_Data extract:_
--- --- ---
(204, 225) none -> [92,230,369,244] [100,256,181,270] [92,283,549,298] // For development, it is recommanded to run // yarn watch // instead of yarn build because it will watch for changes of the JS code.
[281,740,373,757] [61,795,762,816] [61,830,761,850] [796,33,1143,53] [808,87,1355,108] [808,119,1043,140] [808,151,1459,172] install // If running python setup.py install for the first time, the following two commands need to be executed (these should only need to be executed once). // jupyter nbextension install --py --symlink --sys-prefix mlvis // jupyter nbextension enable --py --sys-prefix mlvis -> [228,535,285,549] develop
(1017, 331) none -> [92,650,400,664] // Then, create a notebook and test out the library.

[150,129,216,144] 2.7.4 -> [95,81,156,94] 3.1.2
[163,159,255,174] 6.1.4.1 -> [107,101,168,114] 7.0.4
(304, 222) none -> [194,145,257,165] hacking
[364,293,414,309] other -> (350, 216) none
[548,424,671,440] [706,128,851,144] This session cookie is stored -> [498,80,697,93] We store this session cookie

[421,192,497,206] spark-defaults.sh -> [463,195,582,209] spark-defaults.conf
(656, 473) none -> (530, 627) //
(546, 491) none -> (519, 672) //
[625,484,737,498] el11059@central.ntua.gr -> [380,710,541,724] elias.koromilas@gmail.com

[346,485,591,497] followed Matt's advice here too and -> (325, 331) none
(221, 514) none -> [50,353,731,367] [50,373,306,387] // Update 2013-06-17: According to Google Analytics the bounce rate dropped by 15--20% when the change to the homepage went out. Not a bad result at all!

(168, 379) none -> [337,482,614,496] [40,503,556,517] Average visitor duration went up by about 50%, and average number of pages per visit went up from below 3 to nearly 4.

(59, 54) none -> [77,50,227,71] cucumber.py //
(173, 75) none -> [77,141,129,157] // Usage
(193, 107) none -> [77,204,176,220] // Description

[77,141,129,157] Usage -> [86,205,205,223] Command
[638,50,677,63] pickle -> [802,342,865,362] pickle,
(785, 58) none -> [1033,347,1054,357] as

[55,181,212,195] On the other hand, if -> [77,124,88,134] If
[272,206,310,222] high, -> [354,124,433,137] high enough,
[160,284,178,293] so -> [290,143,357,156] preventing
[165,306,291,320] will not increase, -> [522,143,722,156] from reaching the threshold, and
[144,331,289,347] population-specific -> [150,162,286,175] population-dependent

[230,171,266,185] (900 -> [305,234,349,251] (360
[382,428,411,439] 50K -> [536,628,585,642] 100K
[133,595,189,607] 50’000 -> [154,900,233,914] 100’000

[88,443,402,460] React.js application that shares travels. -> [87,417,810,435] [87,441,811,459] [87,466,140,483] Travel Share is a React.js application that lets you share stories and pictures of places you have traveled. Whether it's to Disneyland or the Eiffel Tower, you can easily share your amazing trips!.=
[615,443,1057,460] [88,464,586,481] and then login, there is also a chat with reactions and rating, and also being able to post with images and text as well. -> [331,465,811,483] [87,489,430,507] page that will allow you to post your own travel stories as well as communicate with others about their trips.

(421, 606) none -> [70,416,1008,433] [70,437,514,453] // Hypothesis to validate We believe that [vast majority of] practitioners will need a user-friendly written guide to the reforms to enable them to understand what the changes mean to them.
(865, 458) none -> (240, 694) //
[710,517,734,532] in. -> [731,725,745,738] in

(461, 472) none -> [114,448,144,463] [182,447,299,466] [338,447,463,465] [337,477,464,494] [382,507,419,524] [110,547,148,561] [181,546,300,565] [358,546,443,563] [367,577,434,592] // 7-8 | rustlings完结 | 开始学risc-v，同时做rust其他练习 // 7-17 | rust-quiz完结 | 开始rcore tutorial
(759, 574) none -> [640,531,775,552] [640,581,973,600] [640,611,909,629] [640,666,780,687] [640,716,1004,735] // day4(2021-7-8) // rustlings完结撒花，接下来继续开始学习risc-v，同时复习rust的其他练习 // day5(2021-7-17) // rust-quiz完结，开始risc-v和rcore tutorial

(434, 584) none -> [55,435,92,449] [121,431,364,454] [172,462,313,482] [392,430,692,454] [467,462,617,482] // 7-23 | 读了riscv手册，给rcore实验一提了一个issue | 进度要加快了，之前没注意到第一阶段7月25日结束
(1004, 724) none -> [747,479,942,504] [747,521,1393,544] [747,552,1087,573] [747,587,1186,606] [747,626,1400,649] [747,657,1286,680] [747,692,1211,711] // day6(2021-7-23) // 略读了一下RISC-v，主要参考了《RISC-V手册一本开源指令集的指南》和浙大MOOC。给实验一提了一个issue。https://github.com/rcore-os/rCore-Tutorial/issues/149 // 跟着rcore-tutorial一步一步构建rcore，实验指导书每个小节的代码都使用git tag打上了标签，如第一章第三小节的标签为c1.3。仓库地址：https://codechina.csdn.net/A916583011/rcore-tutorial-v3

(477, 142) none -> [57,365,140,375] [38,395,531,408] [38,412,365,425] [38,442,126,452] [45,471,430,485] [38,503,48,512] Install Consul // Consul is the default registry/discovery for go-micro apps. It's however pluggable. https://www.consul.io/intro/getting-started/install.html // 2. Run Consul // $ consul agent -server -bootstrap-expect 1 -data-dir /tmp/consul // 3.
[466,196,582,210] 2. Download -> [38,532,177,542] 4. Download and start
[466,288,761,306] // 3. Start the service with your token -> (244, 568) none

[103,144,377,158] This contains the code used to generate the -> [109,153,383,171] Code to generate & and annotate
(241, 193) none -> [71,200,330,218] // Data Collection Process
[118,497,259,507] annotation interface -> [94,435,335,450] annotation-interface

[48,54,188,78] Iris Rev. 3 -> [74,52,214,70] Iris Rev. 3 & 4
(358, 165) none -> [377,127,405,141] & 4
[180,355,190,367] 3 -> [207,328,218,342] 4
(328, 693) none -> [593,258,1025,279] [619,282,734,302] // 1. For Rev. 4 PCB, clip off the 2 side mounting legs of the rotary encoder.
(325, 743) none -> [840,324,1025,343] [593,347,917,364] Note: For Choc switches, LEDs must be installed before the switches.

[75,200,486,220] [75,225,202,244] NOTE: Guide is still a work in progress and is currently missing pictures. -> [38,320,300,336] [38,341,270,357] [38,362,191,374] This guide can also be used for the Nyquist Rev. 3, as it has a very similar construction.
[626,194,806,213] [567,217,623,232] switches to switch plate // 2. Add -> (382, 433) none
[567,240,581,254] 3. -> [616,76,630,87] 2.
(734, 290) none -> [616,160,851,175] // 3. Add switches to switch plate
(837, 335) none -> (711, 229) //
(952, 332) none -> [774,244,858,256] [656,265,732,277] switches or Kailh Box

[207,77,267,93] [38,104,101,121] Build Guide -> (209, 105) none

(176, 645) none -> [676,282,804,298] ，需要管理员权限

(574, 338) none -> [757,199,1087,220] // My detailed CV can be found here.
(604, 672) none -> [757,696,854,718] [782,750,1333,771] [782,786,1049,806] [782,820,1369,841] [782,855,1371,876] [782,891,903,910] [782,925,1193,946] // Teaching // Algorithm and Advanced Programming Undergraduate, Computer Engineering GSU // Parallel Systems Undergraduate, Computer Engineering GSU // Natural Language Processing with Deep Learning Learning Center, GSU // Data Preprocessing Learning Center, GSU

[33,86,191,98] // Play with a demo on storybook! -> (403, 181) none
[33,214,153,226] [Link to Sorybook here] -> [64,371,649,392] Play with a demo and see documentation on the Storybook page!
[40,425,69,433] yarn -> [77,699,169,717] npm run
--- --- ---
_Brief:_
Repeat, word for word, the lines from the start of the records to the line that contains "(546, 491) none -> (519, 672) //", both of them included, and no others.

_Solution to this problem:_
(204, 225) none -> [92,230,369,244] [100,256,181,270] [92,283,549,298] // For development, it is recommanded to run // yarn watch // instead of yarn build because it will watch for changes of the JS code.
[281,740,373,757] [61,795,762,816] [61,830,761,850] [796,33,1143,53] [808,87,1355,108] [808,119,1043,140] [808,151,1459,172] install // If running python setup.py install for the first time, the following two commands need to be executed (these should only need to be executed once). // jupyter nbextension install --py --symlink --sys-prefix mlvis // jupyter nbextension enable --py --sys-prefix mlvis -> [228,535,285,549] develop
(1017, 331) none -> [92,650,400,664] // Then, create a notebook and test out the library.

[150,129,216,144] 2.7.4 -> [95,81,156,94] 3.1.2
[163,159,255,174] 6.1.4.1 -> [107,101,168,114] 7.0.4
(304, 222) none -> [194,145,257,165] hacking
[364,293,414,309] other -> (350, 216) none
[548,424,671,440] [706,128,851,144] This session cookie is stored -> [498,80,697,93] We store this session cookie

[421,192,497,206] spark-defaults.sh -> [463,195,582,209] spark-defaults.conf
(656, 473) none -> (530, 627) //
(546, 491) none -> (519, 672) //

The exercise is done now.